久しぶりに東京に滞在しております。
約半年ぶりになるでしょうか。詳細はまだ伏せておきたいのですが、現在ある仕事に取り組んでおりまして、そちらに目途をつけてから友人と話そう…と考えていたら、随分時間が経ってしまいました(笑)。

淡路島から関空への移動はリムジンバスが便利なんですが、今回は船にチャレンジ。
淡路島の洲本港と関空を結ぶ、淡路関空ラインです。
今年7月に運航を開始したばかりの船で、一度は乗ってみないと…と思っていたんです。
バスと比較するとこんな感じ(2017/12現在)。

バス
価格 2,550円(東浦)
3,100円(洲本)

2,800円(洲本)
所要時間 約1.5時間(東浦)
約2.0時間(洲本)

約1.2時間(洲本)
運行本数 9往復/日 5往復/日

東浦というのは淡路島の北部(本州側)、洲本というのは島の中心部だとお考え下さい。
淡路島は一周約150km。結構大きな島で、東京23区くらいの面積があります。この船に対する評価は、淡路島のどこに住んでいるかで随分変わってくる気がします。

ざっくり言えば、南部(四国寄り)に住んでいる方には割と便利かもしれませんが、北部(本州寄り)に住んでいる方にはあまりメリットはないと思われます。バスの方が安く、所要時間も大差なく、便数も多いですから。関空側の港に到着後、バスに乗り換える必要があるのが面倒という方もおられるようです。
又、今回実際に乗って気付いたんですが、「船」はどうしても天候の影響を受けます。つまり、どうしても直前まで欠航の可能性がつきまとうのです。前日のお昼には正確な運航状況が決まり、欠航の場合はすぐに予約客に連絡が入ります。お金は予約時点では必要なく、当日支払えばOK。大変真摯な対応ですし、相手は天候なので致し方ありません。が、もし欠航連絡をもらったら、すぐにバスの予約に走らねばなりません。
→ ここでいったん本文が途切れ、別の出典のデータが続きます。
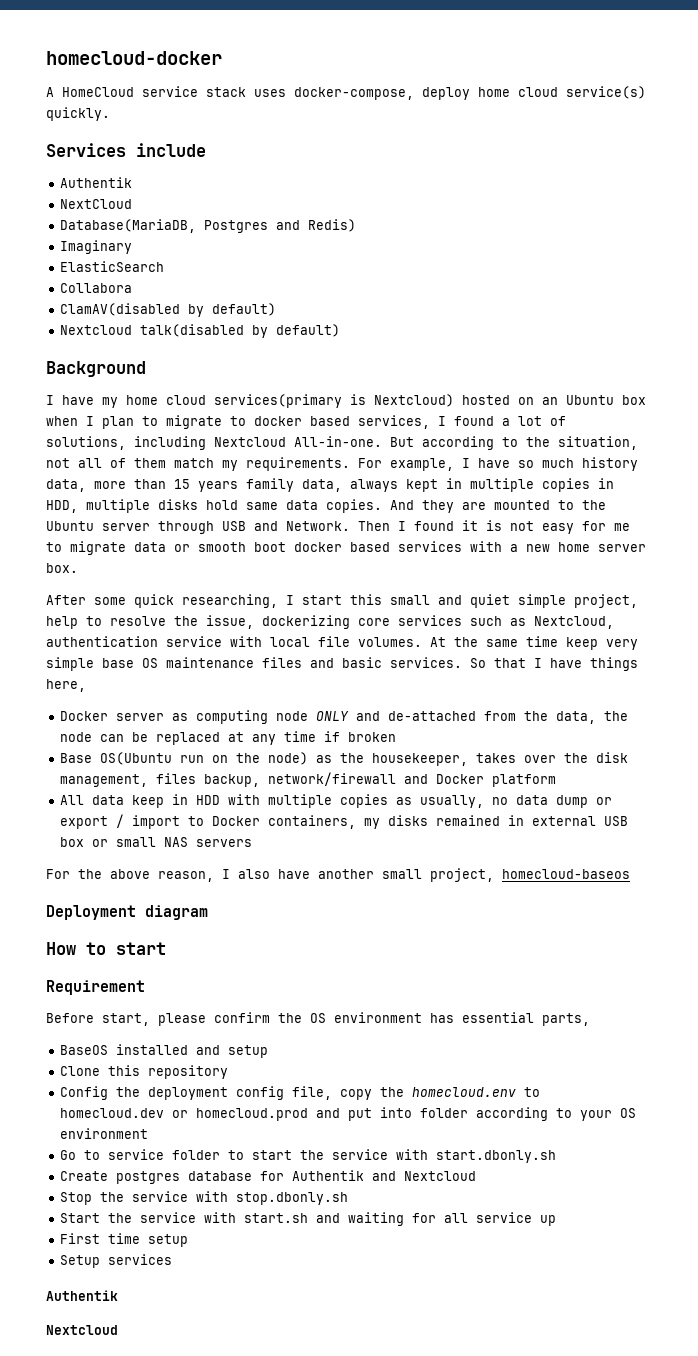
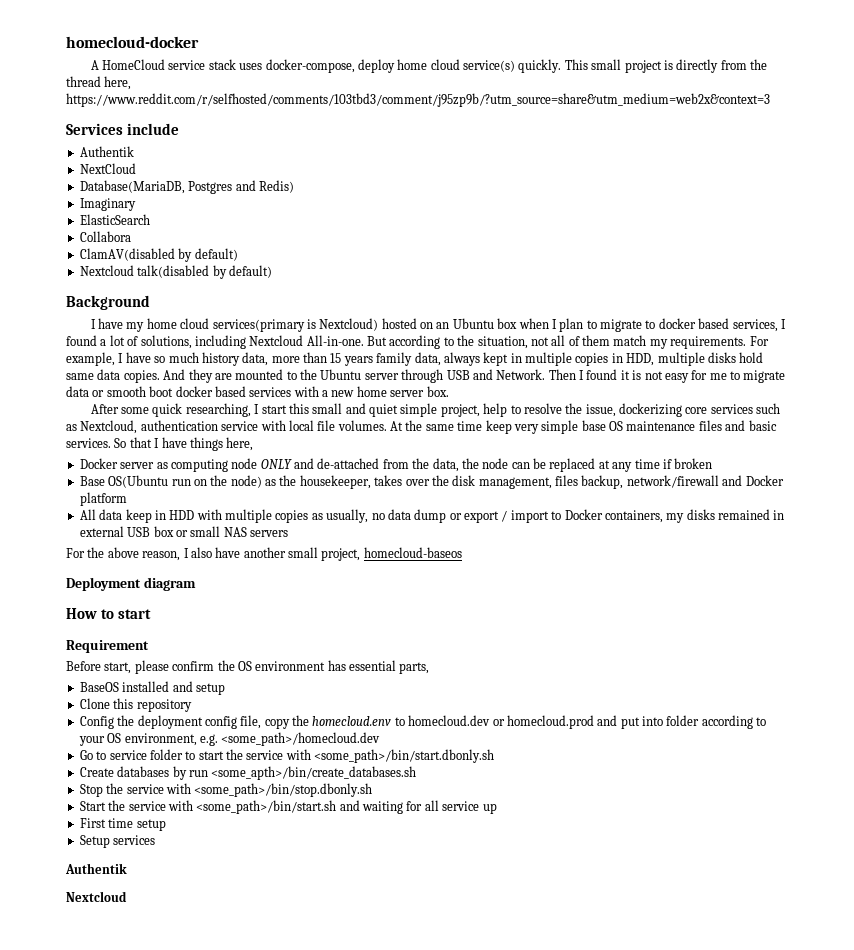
+ This small project is directly from the thread here, https://www.reddit.com/r/selfhosted/comments/103tbd3/comment/j95zp9b/?utm_source=share&utm_medium=web2x&context=3
- Config the deployment config file, copy the homecloud.env to homecloud.dev or homecloud.prod and put into folder according to your OS environment
+ Config the deployment config file, copy the homecloud.env to homecloud.dev or homecloud.prod and put into folder according to your OS environment, e.g. <some_path>/homecloud.dev
- Go to service folder to start the service with start.dbonly.sh
+ Go to service folder to start the service with <some_path>/bin/start.dbonly.sh
- Create postgres database for Authentik and Nextcloud
+ Create databases by run <some_apth>/bin/create_databases.sh
- Stop the service with stop.dbonly.sh
+ Stop the service with <some_path>/bin/stop.dbonly.sh
- Start the service with start.sh and waiting for all service up
+ Start the service with <some_path>/bin/start.sh and waiting for all service up

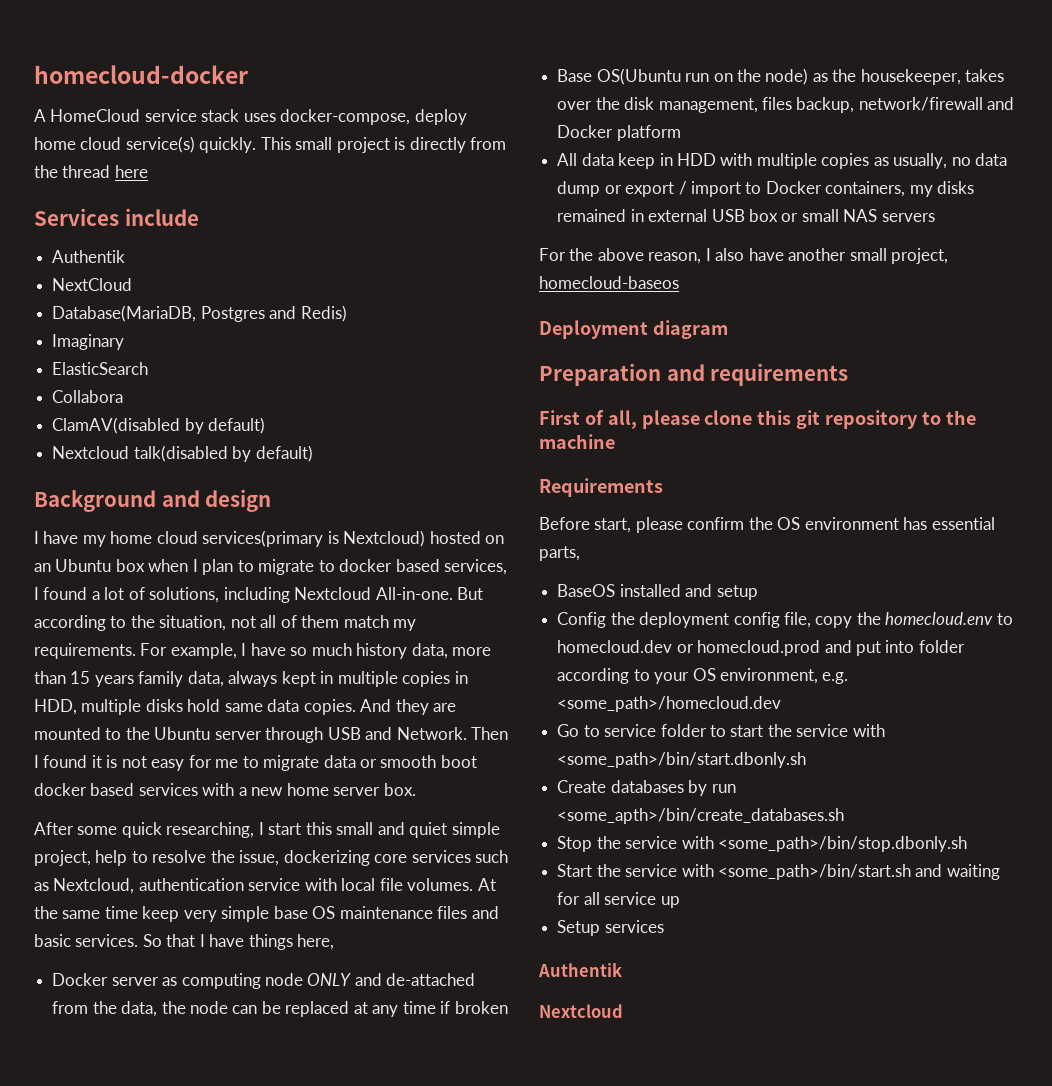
- This small project is directly from the thread here, https://www.reddit.com/r/selfhosted/comments/103tbd3/comment/j95zp9b/?utm_source=share&utm_medium=web2x&context=3
+ This small project is directly from the thread here
- Background
+ Background and design
- How to start
- Requirement
+ Preparation and requirements
+ First of all, please clone this git repository to the machine
+ Requirements
- Clone this repository
- First time setup

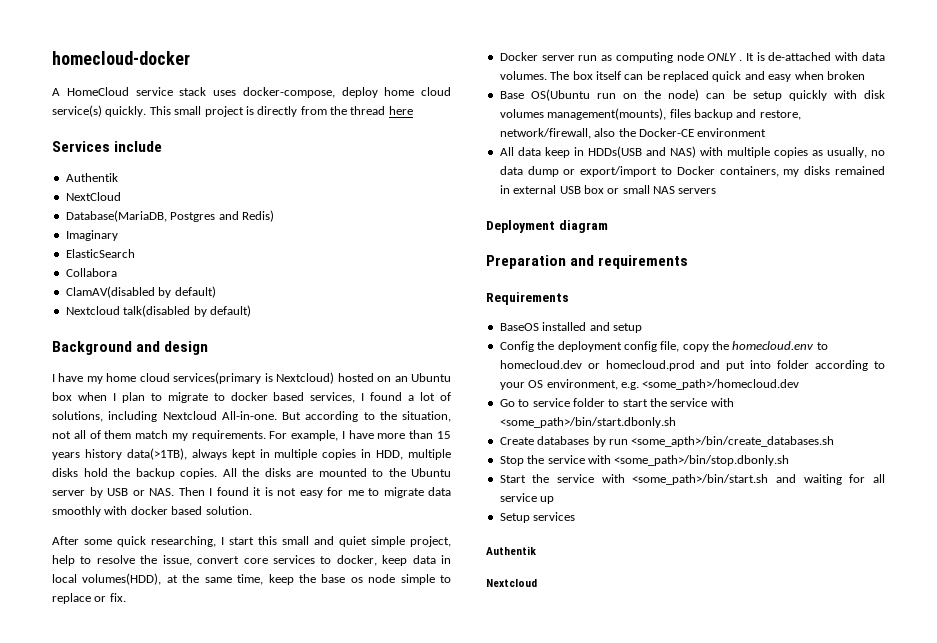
- For example, I have so much history data, more than 15 years family data, always kept in multiple copies in HDD, multiple disks hold same data copies. And they are mounted to the Ubuntu server through USB and Network. Then I found it is not easy for me to migrate data or smooth boot docker based services with a new home server box.
+ For example, I have more than 15 years history data(>1TB), always kept in multiple copies in HDD, multiple disks hold the backup copies. All the disks are mounted to the Ubuntu server by USB or NAS. Then I found it is not easy for me to migrate data smoothly with docker based solution.
- After some quick researching, I start this small and quiet simple project, help to resolve the issue, dockerizing core services such as Nextcloud, authentication service with local file volumes. At the same time keep very simple base OS maintenance files and basic services. So that I have things here,
+ After some quick researching, I start this small and quiet simple project, help to resolve the issue, convert core services to docker, keep data in local volumes(HDD), at the same time, keep the base os node simple to replace or fix.
- Docker server as computing node ONLY and de-attached from the data, the node can be replaced at any time if broken
+ Docker server run as computing node ONLY . It is de-attached with data volumes. The box itself can be replaced quick and easy when broken
- Base OS(Ubuntu run on the node) as the housekeeper, takes over the disk management, files backup, network/firewall and Docker platform
+ Base OS(Ubuntu run on the node) can be setup quickly with disk volumes management(mounts), files backup and restore, network/firewall, also the Docker-CE environment
- All data keep in HDD with multiple copies as usually, no data dump or export / import to Docker containers, my disks remained in external USB box or small NAS servers
+ All data keep in HDDs(USB and NAS) with multiple copies as usually, no data dump or export/import to Docker containers, my disks remained in external USB box or small NAS servers
- For the above reason, I also have another small project, homecloud-baseos
- First of all, please clone this git repository to the machine
  Requirements
- Before start, please confirm the OS environment has essential parts,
今回実際に体験してみて、私の場合は時間に余裕があって、観光気分を味わいたい時に利用するというのが落とし所かなと思いました。晴れていればクルーズを楽しむというのは悪くありませんからね。今回は残念ながら曇ってたんですが、写真もご紹介しましょう。晴天を想像してご覧ください(笑)。

停泊する船
淡路関空ライン

洲本港
洲本港

船から見た淡路島
船から見た淡路島

関空側の港で乗り換える空港バス
空港バス

船内の様子
船内

空いてるでしょう?
だって、乗客数は私を含めて3人でしたからね。噂には聞いてたんですが、マジでした…。
良識ある方ならオカシイと思われるでしょうね。
「これで採算とれるのか?」と。
仰る通りであります。

実はこの航路、地元の方々からの評判も芳しくありません。

  • 以前採算がとれずに撤退を余儀なくされた航路が、島の人口がさらに減った今、成り立つのか?
  • 災害を想定した港湾整備等、他にやるべきことがあるではないか?

というのがそういった方々のご意見です。

この航路に期待されているのは、関空から訪日観光客を直接淡路島に呼び込むこととも言われています。島内需要ではなく”外需”を狙っているという訳ですが、もし本気でそう考えているなら、これまた頭がどうかしてます(笑)。
だって、関空からこの船に乗って淡路島に移動したところで、港に着いたら放置プレイ。宿泊場所への移動、次の観光拠点への移動、全て自力で解決する必要があります。これで観光客が増える…はずがありませんよね。
私自身も旅行が大好きですが、仮に淡路島に興味があったとしても、私ならバスか鉄道を利用して大阪か神戸に宿をとり、淡路島には日帰りで遊びに行きます。普通に考えて、そっちの方が効率いいですもん。

  • 淡路島に宿泊したいと思ってもらえるだけの付加価値をいかに作り出すか?
  • マス相手はまず無理。どうターゲットを設定するか?富裕層?バックパッカー?国籍?
  • その中で、この航路をどう位置づけるか?

最低でもこのくらいの問いに対する答えをあらかじめ準備してから進めるべき話だと思いますが、島内の宿泊施設が本件に出資しているという話も聞こえてきませんし、例によって助成金(税金)で成り立っているとか…。

お役所の考える観光振興って、どこもこんな感じみたいですよ。
これで観光促進税って言われても、ねえ。
日本のためになる、まともな投資ができるなら全然いいんですが、実体はその逆。
お金に触れてはいけない人たちだと、つくづく思うのであります。